AfricaTerrorism

53 Members of Burkina Security Forces Killed in Suspected Jihadist Attack: Army

Fifty-three members of the security forces have been killed in an attack by suspected jihadists in northern Burkina Faso, the army said on Tuesday.

Seventeen soldiers and 36 civilian volunteers for the army died on Monday while repelling an “attack,” the army general staff said in a statement.

The unit had been deployed in the town of Koumbri in Yatenga province to help the resettlement of residents forced out of the area by jihadists more than two years ago, it said.

About 30 members of the security forces were injured, the army added.

It said that several attackers had been “neutralised” in a counter-operation and their combat equipment destroyed.

Operations are still underway in the area, it said.

Burkina Faso saw two military coups last year, triggered — as in neighboring Mali and Niger — by anger at failures to stem a jihadist insurgency that has claimed thousands of lives.

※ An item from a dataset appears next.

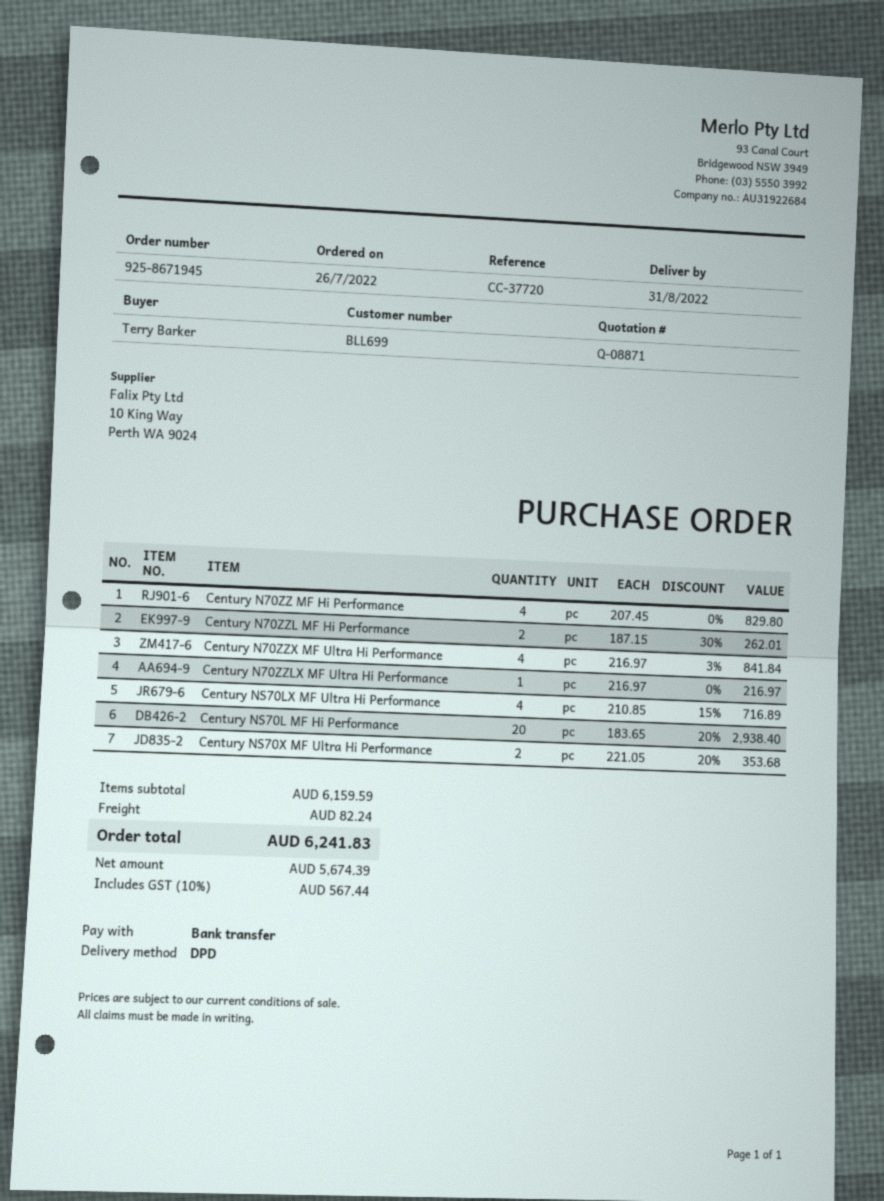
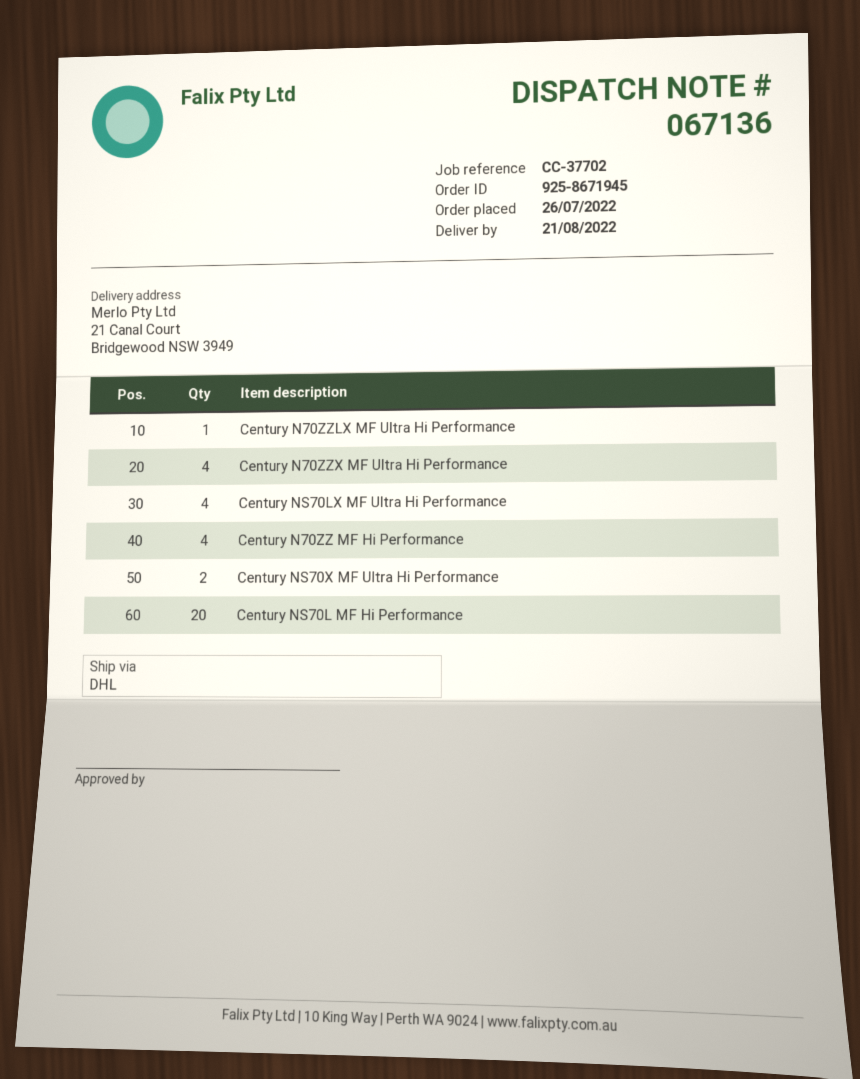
delivery date: 2022-08-31 -> 2022-08-21
reference: CC-37720 -> CC-37702
shipping method: DPD -> DHL
Century N70ZZL MF Hi Performance: 2 -> none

Regional group the Economic Community of West African States (ECOWAS) condemned the attack.

In a statement the West African bloc said it had learned “with shock” about the death of the soldiers and civilian volunteers, condemning the “terrorist attacks” expressing its “solidarity with the Burkinabe people.”

Burkina Faso was suspended from ECOWAS after the military seized power.

Millions Displaced

Since 2015, more than 16,000 civilians, troops, and police have died in jihadist attacks in Burkina Faso, according to a count by an NGO monitor called the Armed Conflict Location & Event Data Project (ACLED).

More than 5,000 have died since the start of this year.

More than two million people have also been displaced within Burkina Faso, making it one of the worst internal displacement crises in Africa.

On June 26, three attacks killed 31 soldiers and 40 auxiliaries in Centre-North province.

In August, two attacks in Centre-East province killed five police and around 20 others.

The authorities, for their part, say more than 65 jihadists were “neutralised” between August 7 and September 1.

The country’s strongman is Captain Ibrahim Traore, who took power in September 2022 at the age of just 34, making him the world’s youngest leader outside of royalty.

He has promised a return to democracy with presidential elections by July 2024.

Relations between the junta and France broke down after the takeover, prompting French forces that had been helping the under-equipped Burkinabe army to quit the country in January.

Traore last week held talks with a Russian delegation on development and military cooperation.

On Monday, his foreign minister, Olivia Rouamba, held talks in Tehran with President Ebrahim Raissi in which she said she hoped for “stronger bilateral cooperation” with Iran.

Many of the casualties among the security sources are Volunteers for the Defence of the Fatherland (VDP) — civilians who are given two weeks’ military training and work alongside the army, typically carrying out surveillance, information-gathering, or escort duties.